### [REQUIREMENT]
All that is wanted is the exact lines from the first line of the data below through the line with "format described below.", both ends included, with pictures omitted.
====== PROVIDED ENTRIES ======
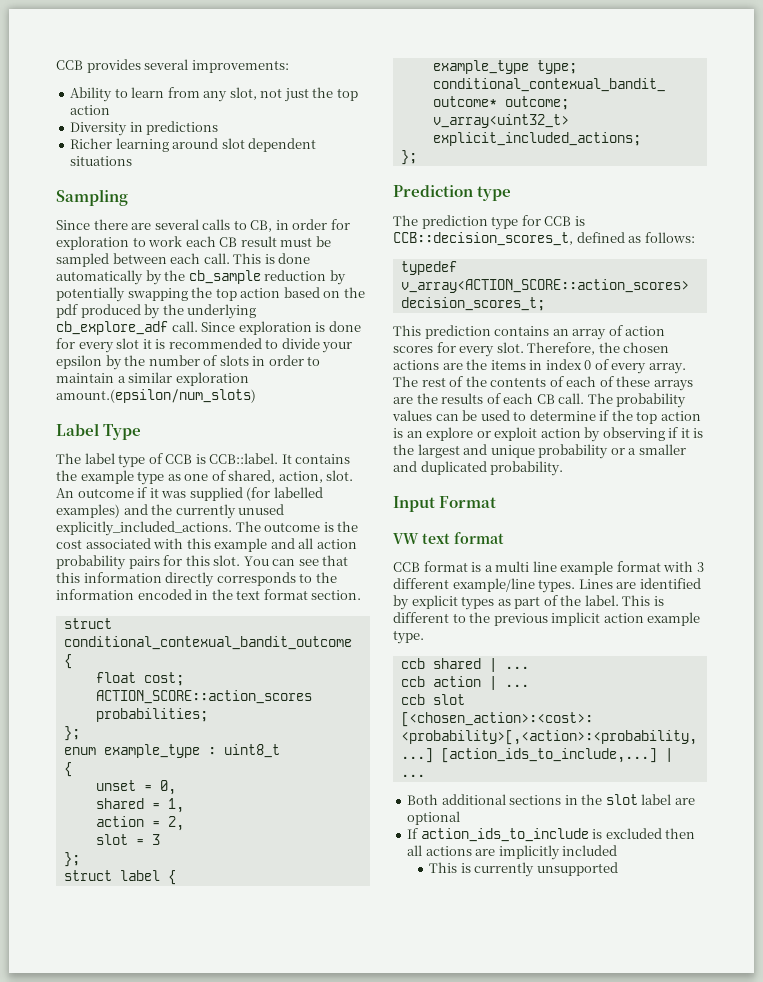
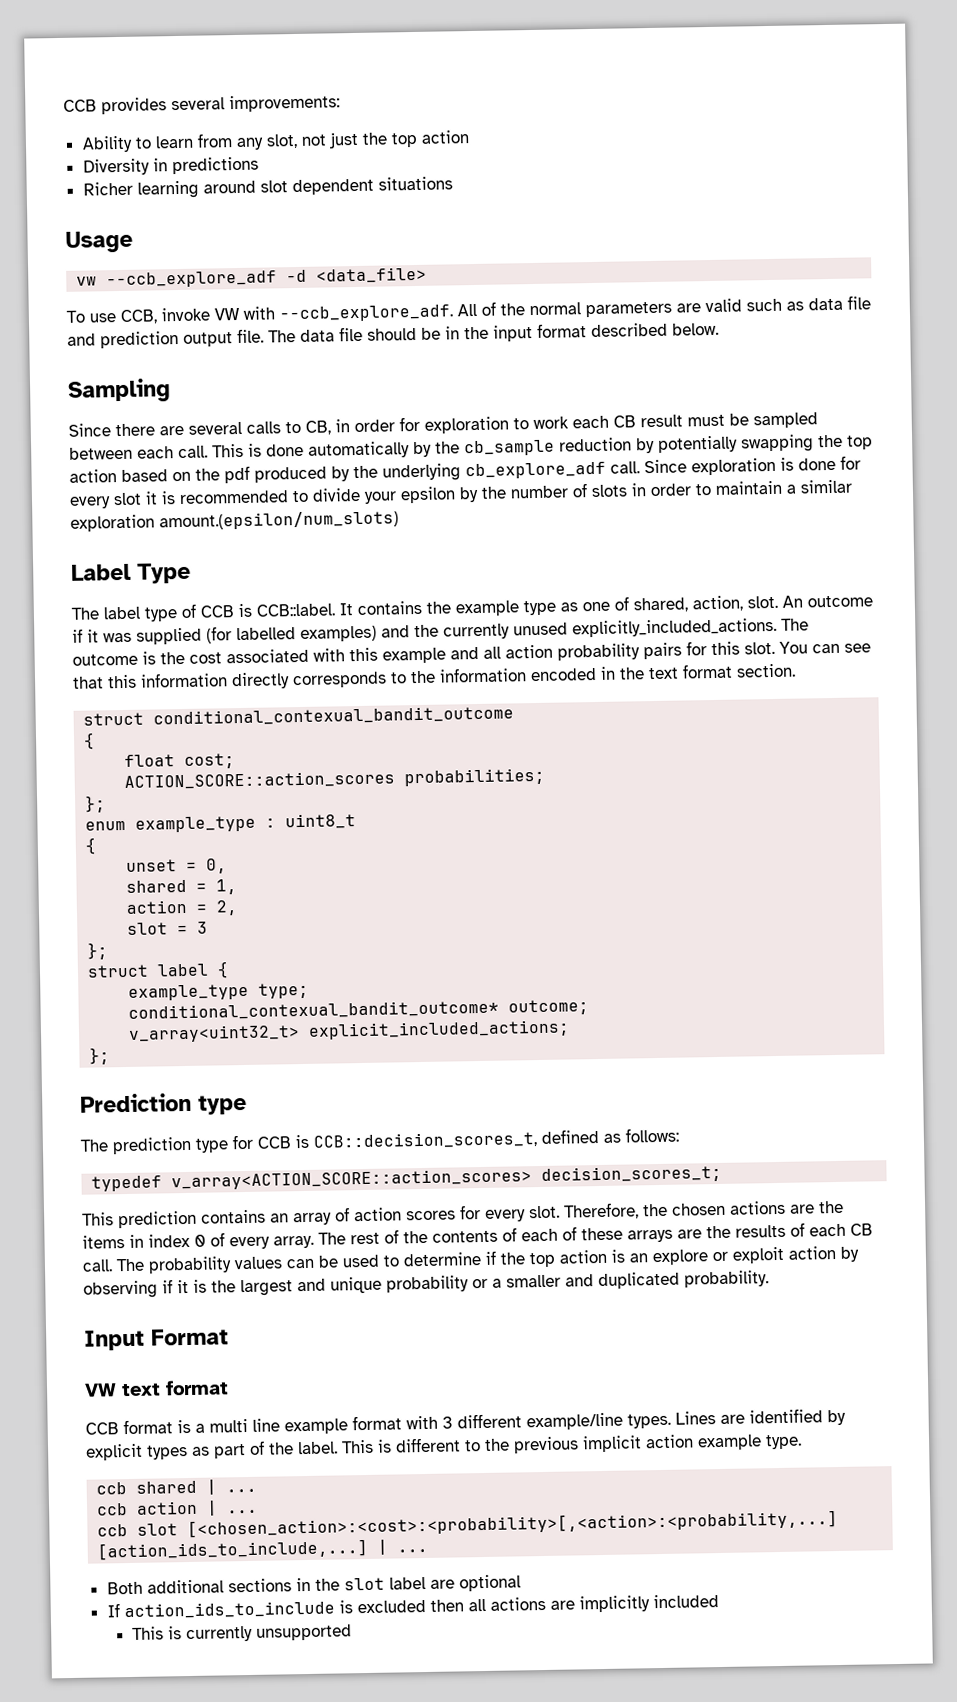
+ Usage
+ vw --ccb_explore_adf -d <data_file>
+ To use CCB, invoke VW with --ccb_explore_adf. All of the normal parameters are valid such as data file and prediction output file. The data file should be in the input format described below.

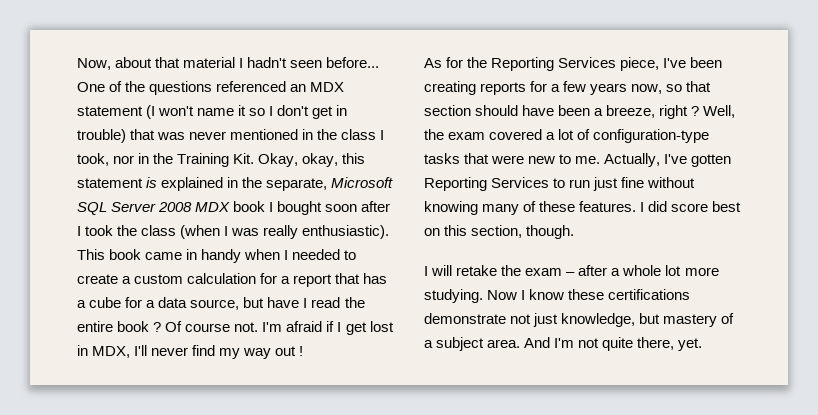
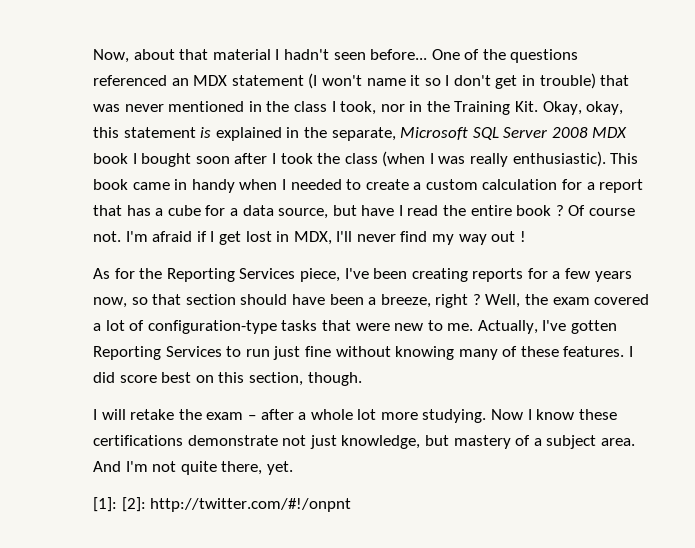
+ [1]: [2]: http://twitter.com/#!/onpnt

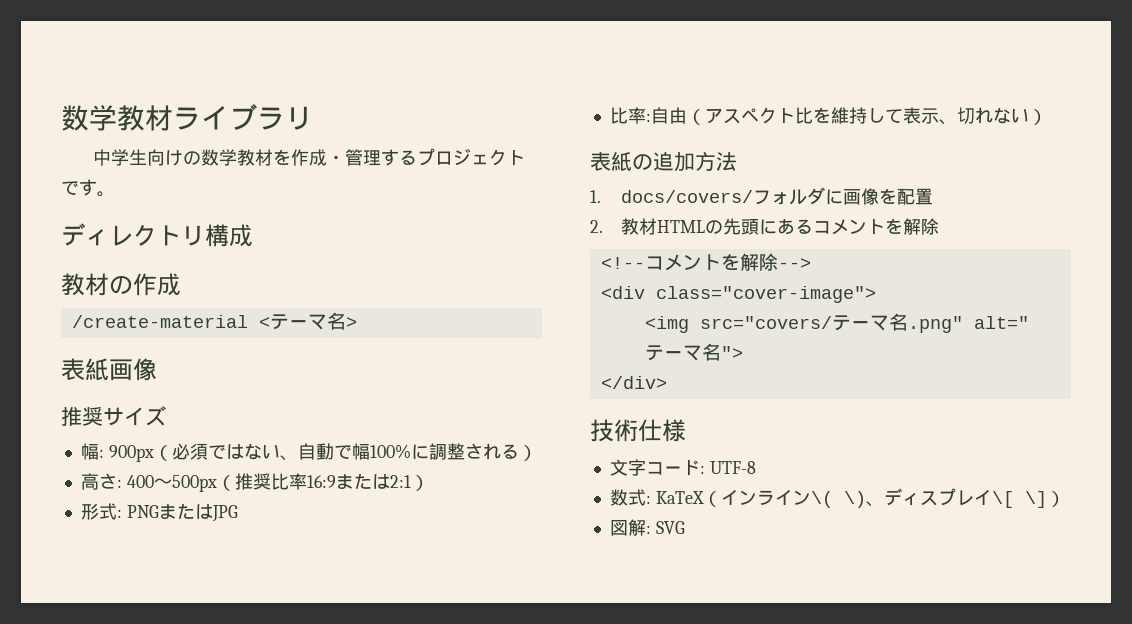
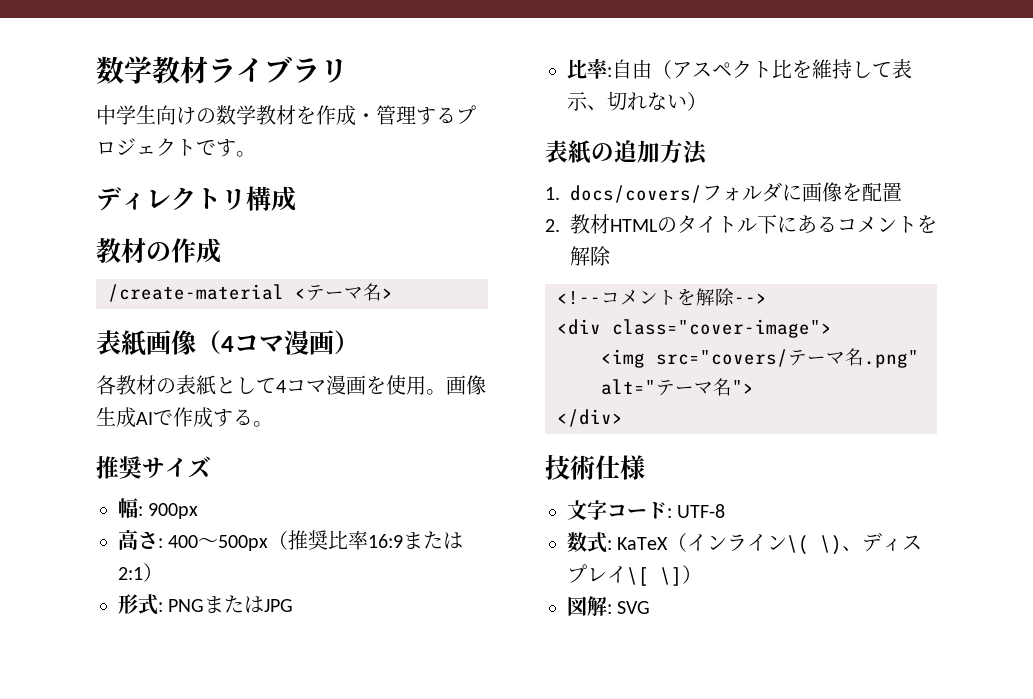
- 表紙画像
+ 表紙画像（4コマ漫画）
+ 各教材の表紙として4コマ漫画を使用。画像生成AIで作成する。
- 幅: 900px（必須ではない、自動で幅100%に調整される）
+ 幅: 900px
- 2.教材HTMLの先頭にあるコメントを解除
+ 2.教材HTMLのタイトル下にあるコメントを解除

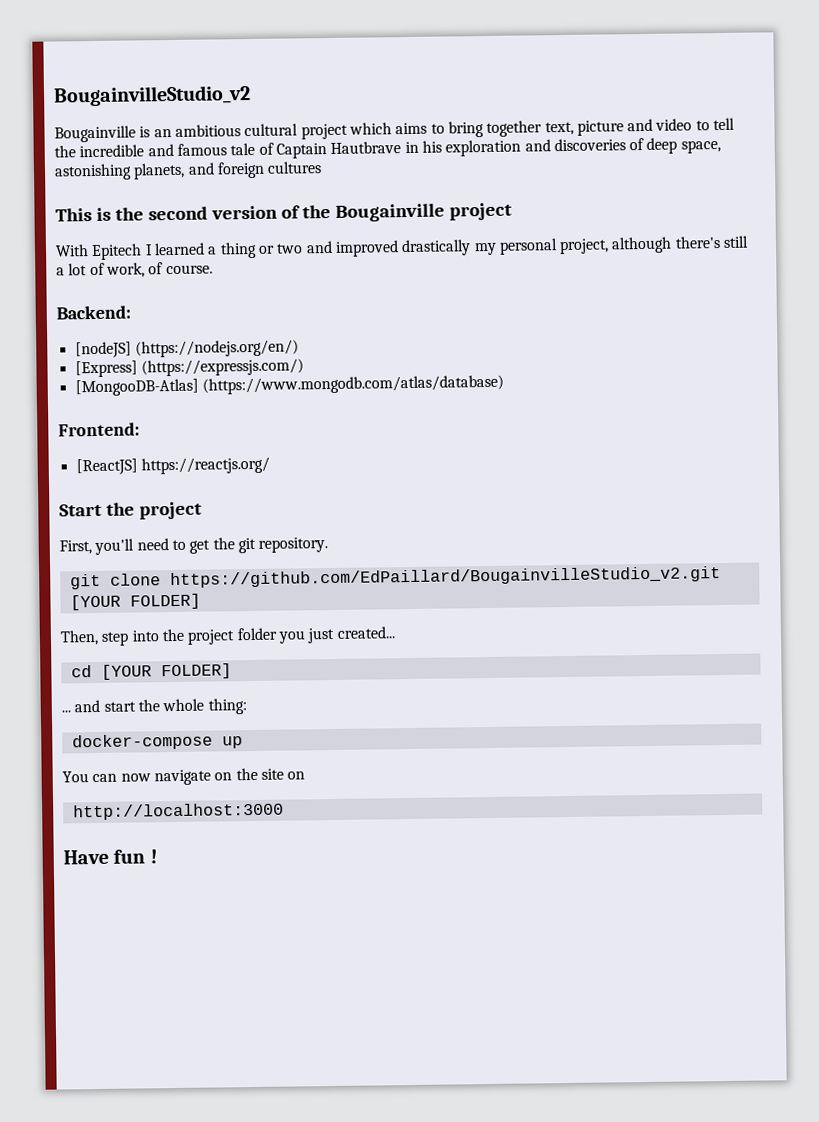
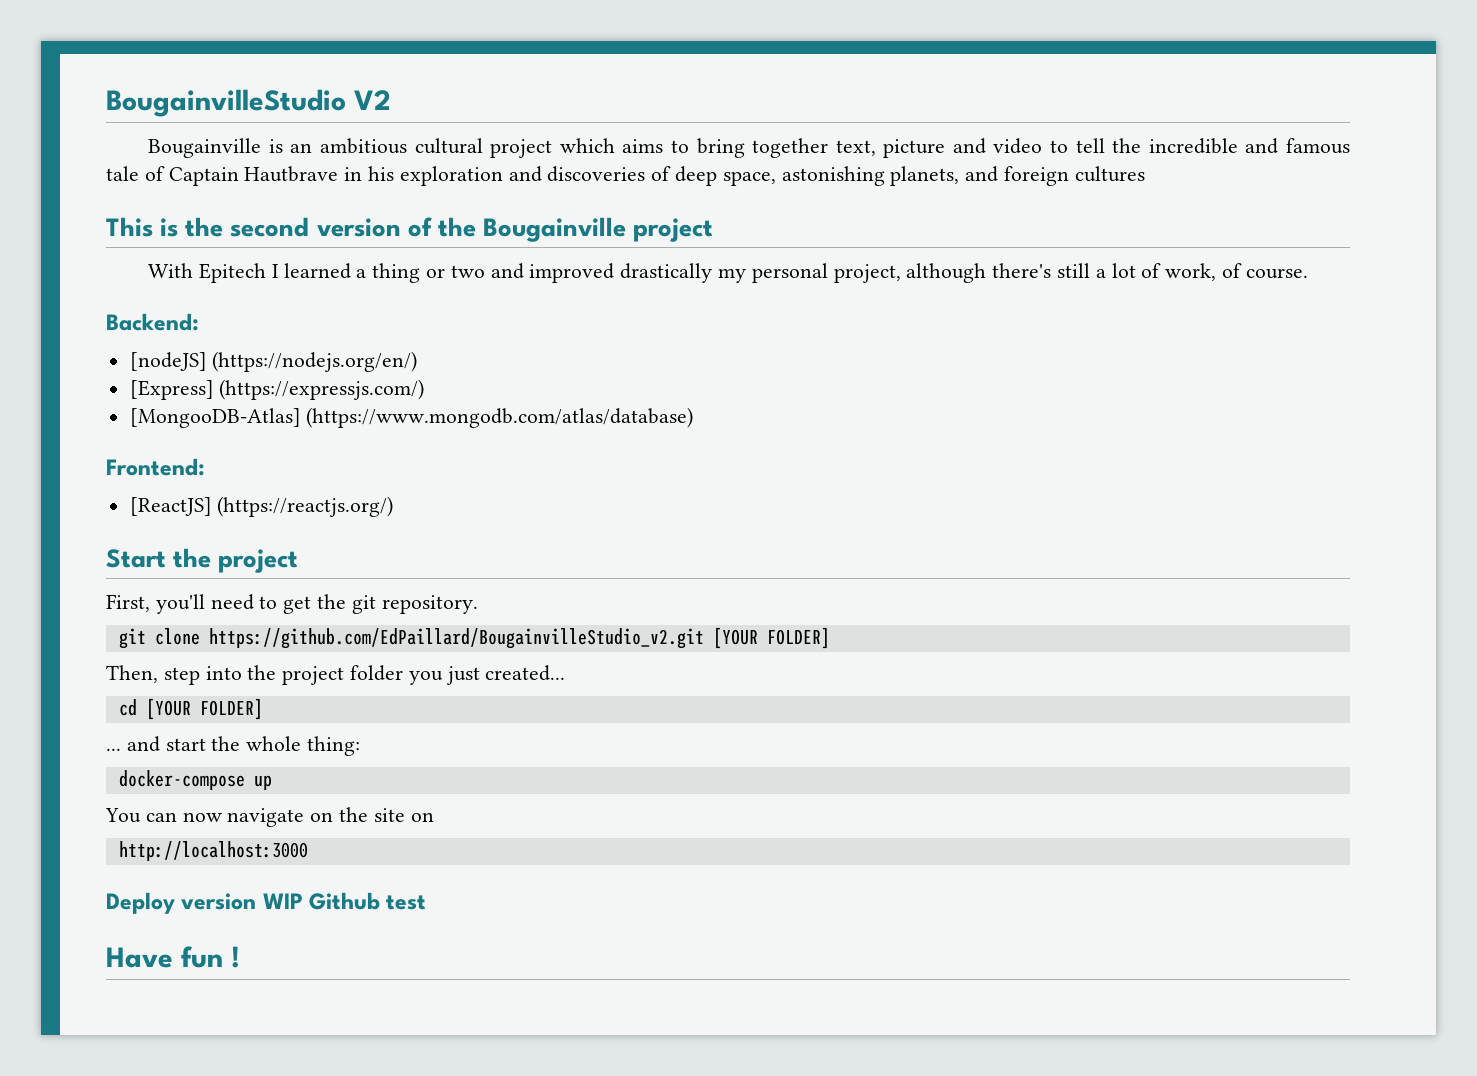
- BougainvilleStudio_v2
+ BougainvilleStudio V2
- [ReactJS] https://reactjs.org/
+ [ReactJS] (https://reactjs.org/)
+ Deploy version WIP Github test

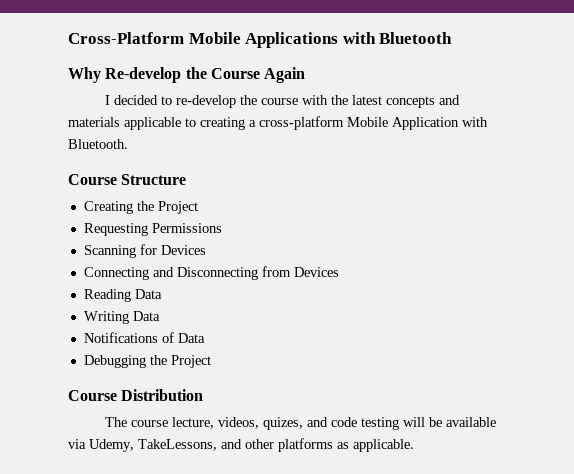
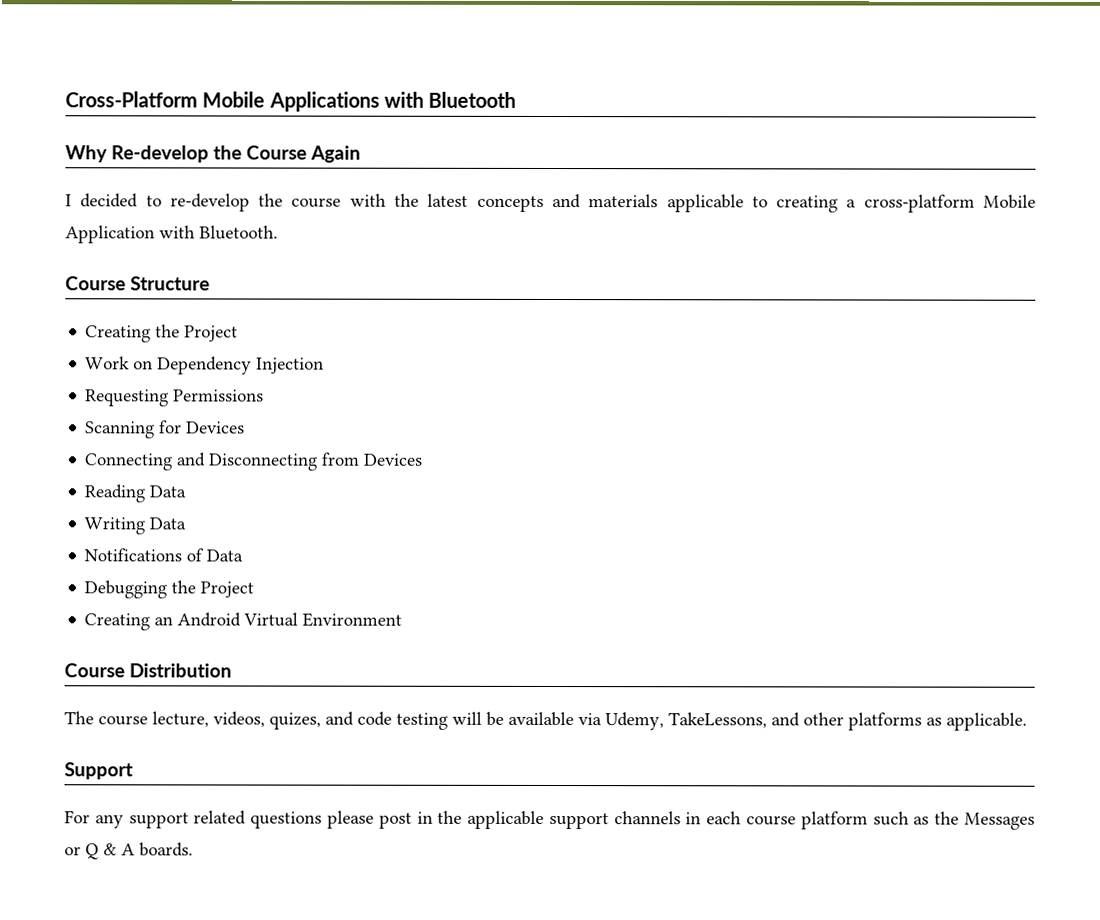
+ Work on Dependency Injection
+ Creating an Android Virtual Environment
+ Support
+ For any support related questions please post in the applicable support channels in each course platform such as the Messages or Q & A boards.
======
### [EXERCISE RESULT]
+ Usage
+ vw --ccb_explore_adf -d <data_file>
+ To use CCB, invoke VW with --ccb_explore_adf. All of the normal parameters are valid such as data file and prediction output file. The data file should be in the input format described below.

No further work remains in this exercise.